Mbah Jumirah naik haji didampingi putra bungsunya, Saiful Amar. Sebenarnya, ia daftar haji bersama suaminya, tetapi qodarullah, suaminya sudah terlebih dahulu wafat. Maka, Saiful Amarlah yang menggantikan.
Petugas mendorong kursi Mbah Jumirah masuk ke lobby Hotel Grand Al Shahba Madinah. Beberapa tim Syarikah Rakeen menyambut kedatangan rombongan embarkasi Solo kloter 18 itu dengan taburan bunga, menghidangkan teh arab yang kuat aroma rempah jahenya, tak lupa kurma kering. Disiapkan juga karpet merah untuk menghormati para tamu Allah SWT itu, duyuuffurrahman.
Tapi, Mbah Jurimah tidak melewati karpet merah itu, karena dia dan anaknya, Saiful Amar harus menunggu kunci kamarnya di lobby, tidak bersama jemaah haji lain yang bisa jalan sendiri. "Alhamdulillah, selama perjalanan dari Solo, ibu sehat dan makannya juga enak," ujar Saiful Amar mengungkapkan perjalanan ibunya kepada Petugas MCH PPIH Arab Saudi 2026 Saibansah Dardani.

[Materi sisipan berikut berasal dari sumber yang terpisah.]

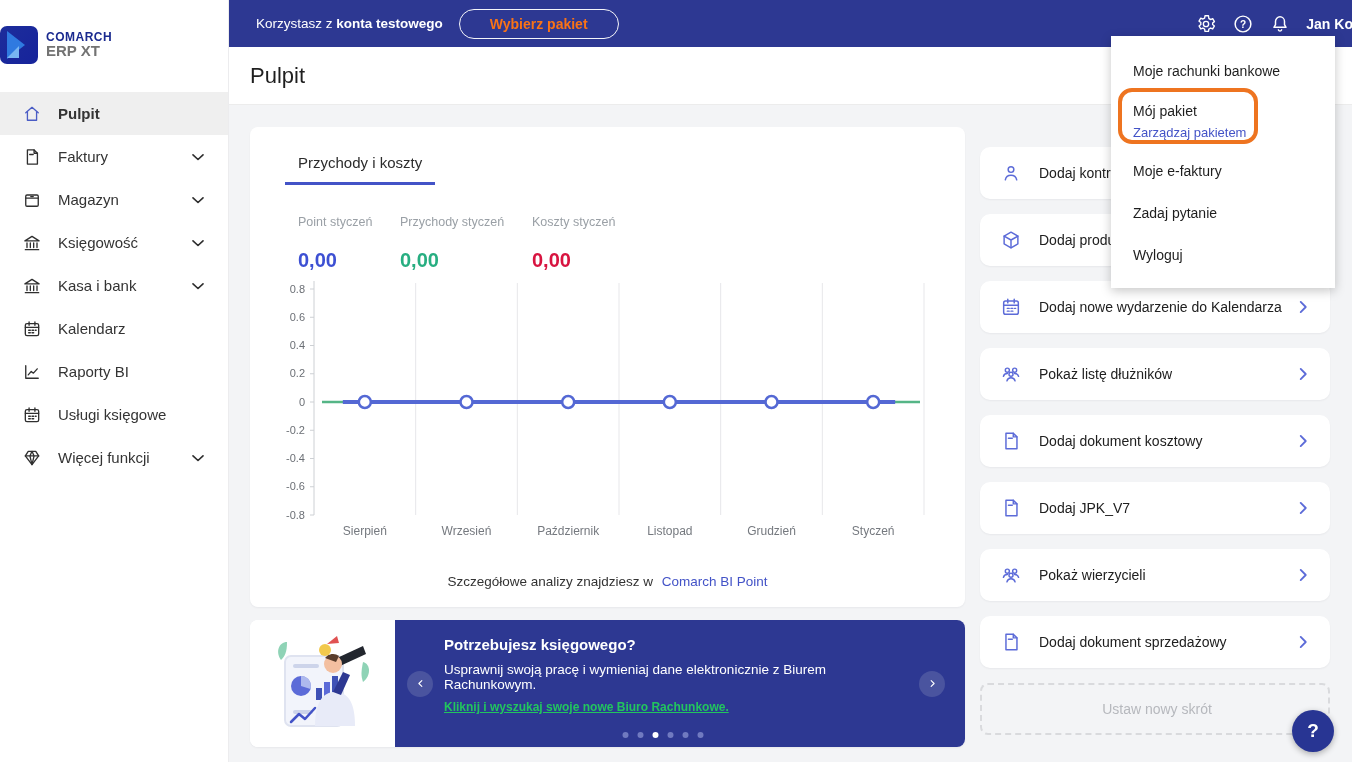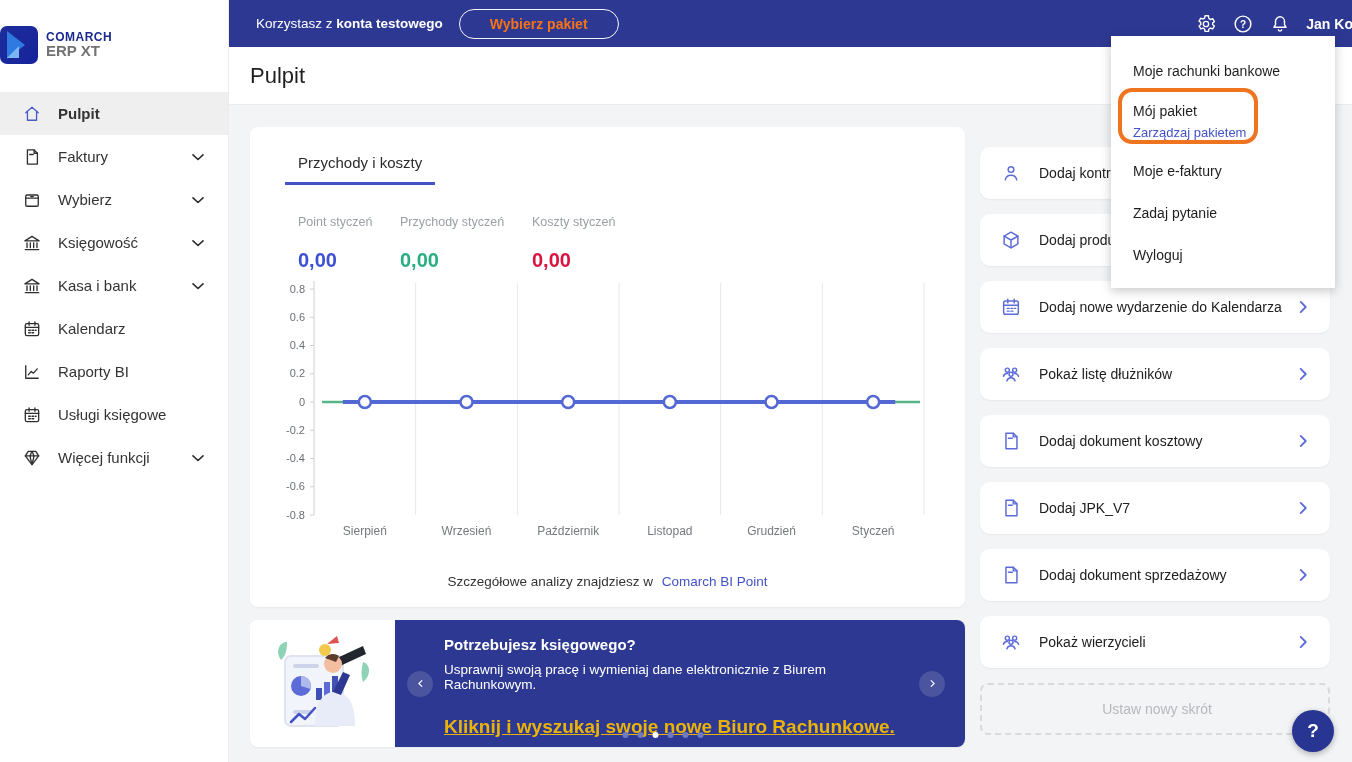--- a/index.html
+++ b/index.html
@@ -140,7 +140,7 @@
               <path d="M10.5 7.9h3"></path>
             </svg>
           </span>
-          <span class="side-label">Wybierz</span>
+          <span class="side-label">Magazyn</span>
           <span class="ic side-chev">
             <svg viewBox="0 0 24 24" style="stroke-width:2">
               <path d="M6 9.5l6 5.5 6-5.5"></path>

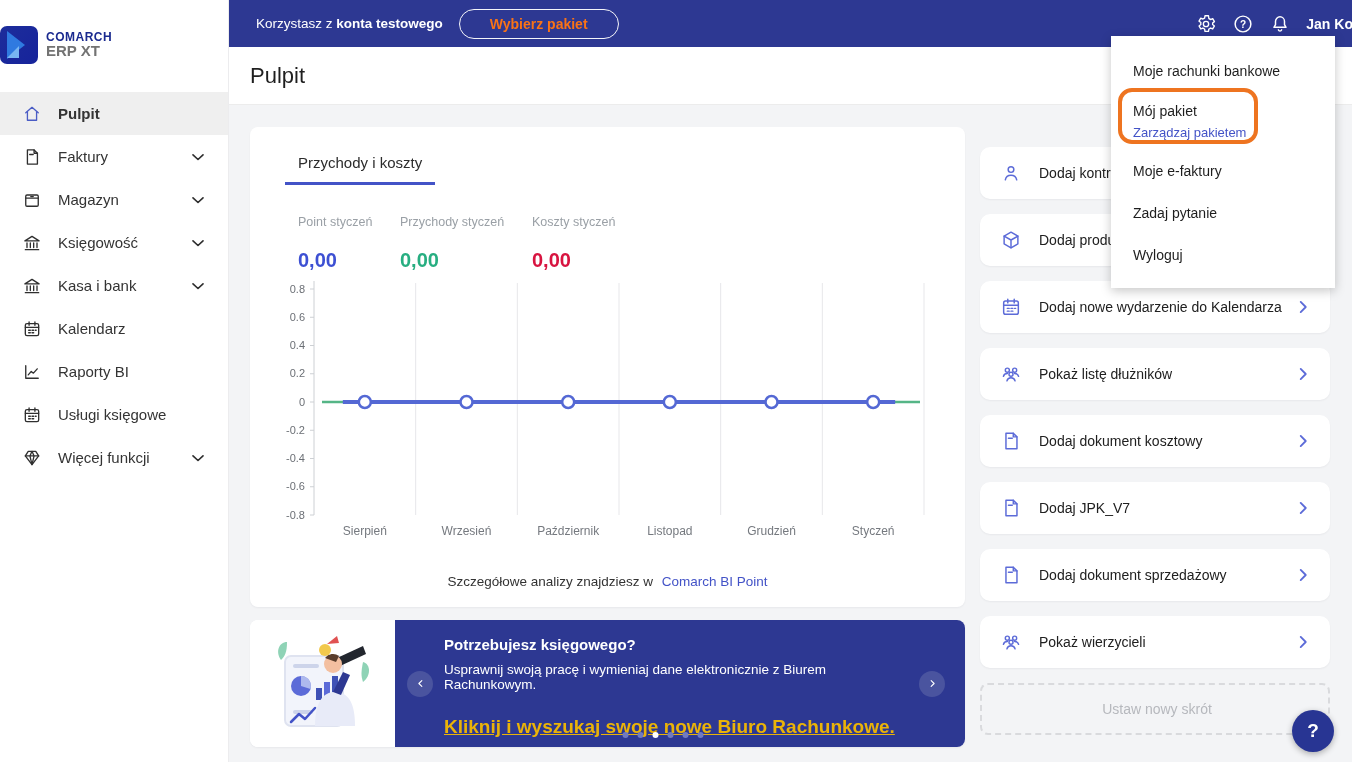--- a/index.html
+++ b/index.html
@@ -475,21 +475,6 @@
         <div class="scard">
           <span class="ic">
             <svg viewBox="0 0 24 24">
-              <path d="M6.5 3.5h8l4 4v13h-12Z"></path>
-              <path d="M14.5 3.5v4h4"></path>
-              <path d="M9.2 9h4.2"></path>
-            </svg>
-          </span>
-          <span class="s-text">Dodaj dokument sprzedażowy</span>
-          <span class="ic s-chev">
-            <svg viewBox="0 0 24 24" style="stroke-width:2">
-              <path d="M9.5 6.5 15 12l-5.5 5.5"></path>
-            </svg>
-          </span>
-        </div>
-        <div class="scard">
-          <span class="ic">
-            <svg viewBox="0 0 24 24">
               <circle cx="8" cy="7.8" r="2.2"></circle>
               <circle cx="16" cy="7.8" r="2.2"></circle>
               <circle cx="12" cy="12.3" r="2.2"></circle>
@@ -503,6 +488,21 @@
             </svg>
           </span>
         </div>
+        <div class="scard">
+          <span class="ic">
+            <svg viewBox="0 0 24 24">
+              <path d="M6.5 3.5h8l4 4v13h-12Z"></path>
+              <path d="M14.5 3.5v4h4"></path>
+              <path d="M9.2 9h4.2"></path>
+            </svg>
+          </span>
+          <span class="s-text">Dodaj dokument sprzedażowy</span>
+          <span class="ic s-chev">
+            <svg viewBox="0 0 24 24" style="stroke-width:2">
+              <path d="M9.5 6.5 15 12l-5.5 5.5"></path>
+            </svg>
+          </span>
+        </div>
         <div class="scard placeholder">
           <span class="s-text">Ustaw nowy skrót</span>
         </div>

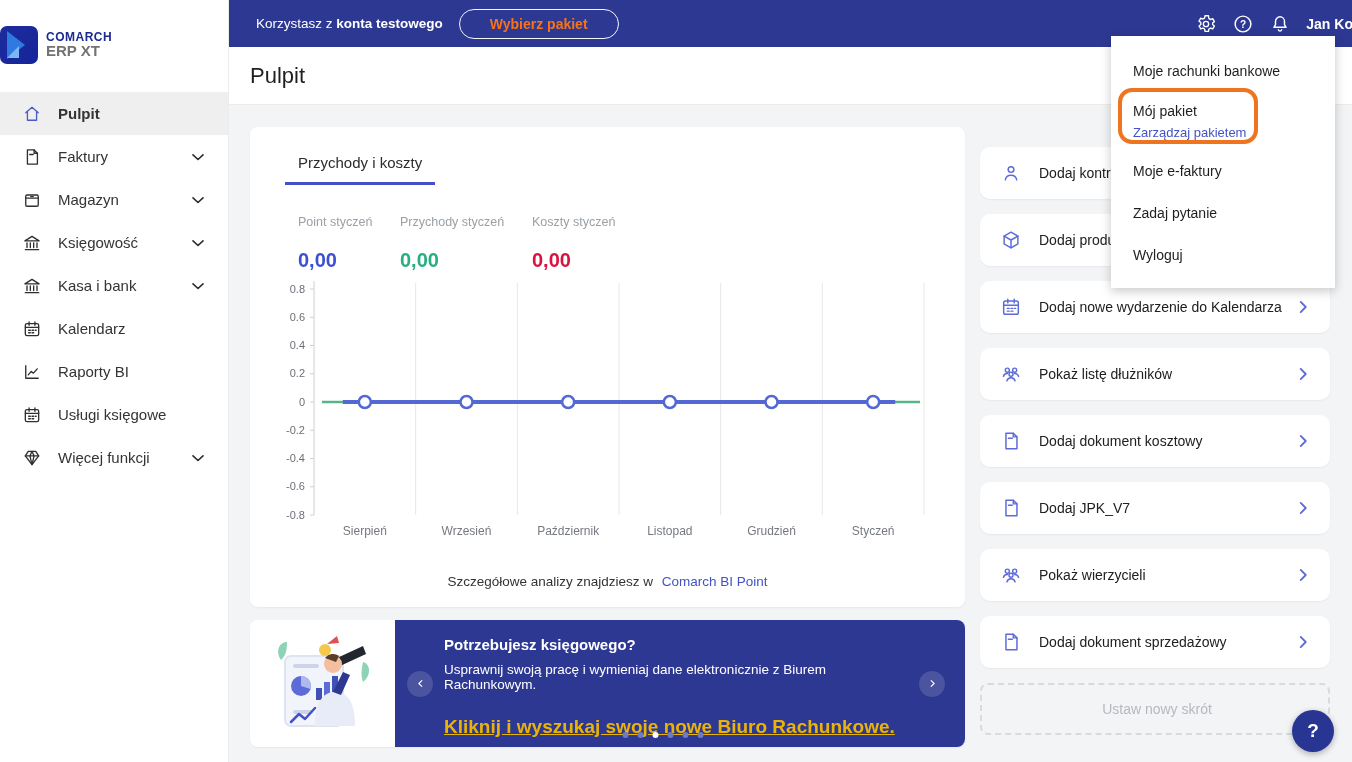--- a/index.html
+++ b/index.html
@@ -63,7 +63,7 @@
   .banner-copy{position:absolute;left:49px;top:16px;right:60px;}
   .banner-title{font-size:15px;font-weight:700;}
   .banner-line{font-size:13.5px;margin-top:9px;}
-  .banner-link{display:inline-block;font-size:19px;font-weight:700;text-decoration:underline;color:#eab308;margin-top:24px;cursor:pointer;}
+  .banner-link{display:inline-block;font-size:12px;font-weight:700;text-decoration:underline;color:#22c55e;margin-top:8px;cursor:pointer;}
   .car-arrow{position:absolute;top:50%;margin-top:-13px;width:26px;height:26px;border-radius:50%;background:#4a549f;border:none;color:#fff;cursor:pointer;display:flex;align-items:center;justify-content:center;padding:0;}
   .car-arrow.left{left:12px;}
   .car-arrow.right{right:20px;}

Selama dalam perjalanan sampai landing di Bandara Internasional Pangeran Mohammad bin Abdulaziz Madinah, lanjut Saiful Amar, pelayanan yang diberikan pihak airline dan petugas PPIH di Bandara memuaskan. Supply makanan terus diberikan sampai mereka akhirnya masuk ke kamar masing-masing.
"Ibu saya tidak bisa mandi dan mengurus dirinya sendiri, apakah saya bisa satu kamar dengan ibu saya untuk mengurusnya," tanya Saiful Amar.
Ternyata, PPIH Arab Saudi 2026 sudah menyiapkan berbagai Tusi (Tugas dan Fungsi) layanan, termasuk melayani jemaah haji seperti Mbah Jumirah itu. Yaitu, Layanan Landis (Lansia dan Disabilitas) kolaborasi dengan layanan kesehatan, akan mengurusi para jemaah seperti Mbah Jumirah itu. Jumlahnya cukup banyak. Para petugas Tusi Landis itulah yang memandikan, mengganti pempers bahkan sampai menyuapi mereka makan.
Mendengar penjelasan itu, Saiful Amar merasa plong, hatinya lega. Sementara itu, Mbah Jumirah begitu gembira karena dirinya sudah sampai di tanah suci Madinah. Apalagi, hotelnya hanya berjarak sekitar 50 meter dari Masjid Nabawi.
Mbah Jumirah daftar haji tahun 2017 lalu, bersama suaminya. Tapi yang berangkat haji hanya dirinya sendiri dan putra bungsunya. Sedangkan suaminya, sudah mendahuluinya. Hanya kiriman doa-doa dari Mbah Jumirah dan putra bungsunya itu yang akan terus mengalir kepada almarhum suaminya.
Dan, satu lagi, doa tulus Mbah Jumirah itu juga untuk anaknya yang sekarang sedang membanting-tulang bekerja di kawasan industri Mukakuning Batam.
Semoga doa Mbah Jumirah menggedor arys untuk suami, anak-anak, cucu dan keluarga besarnya.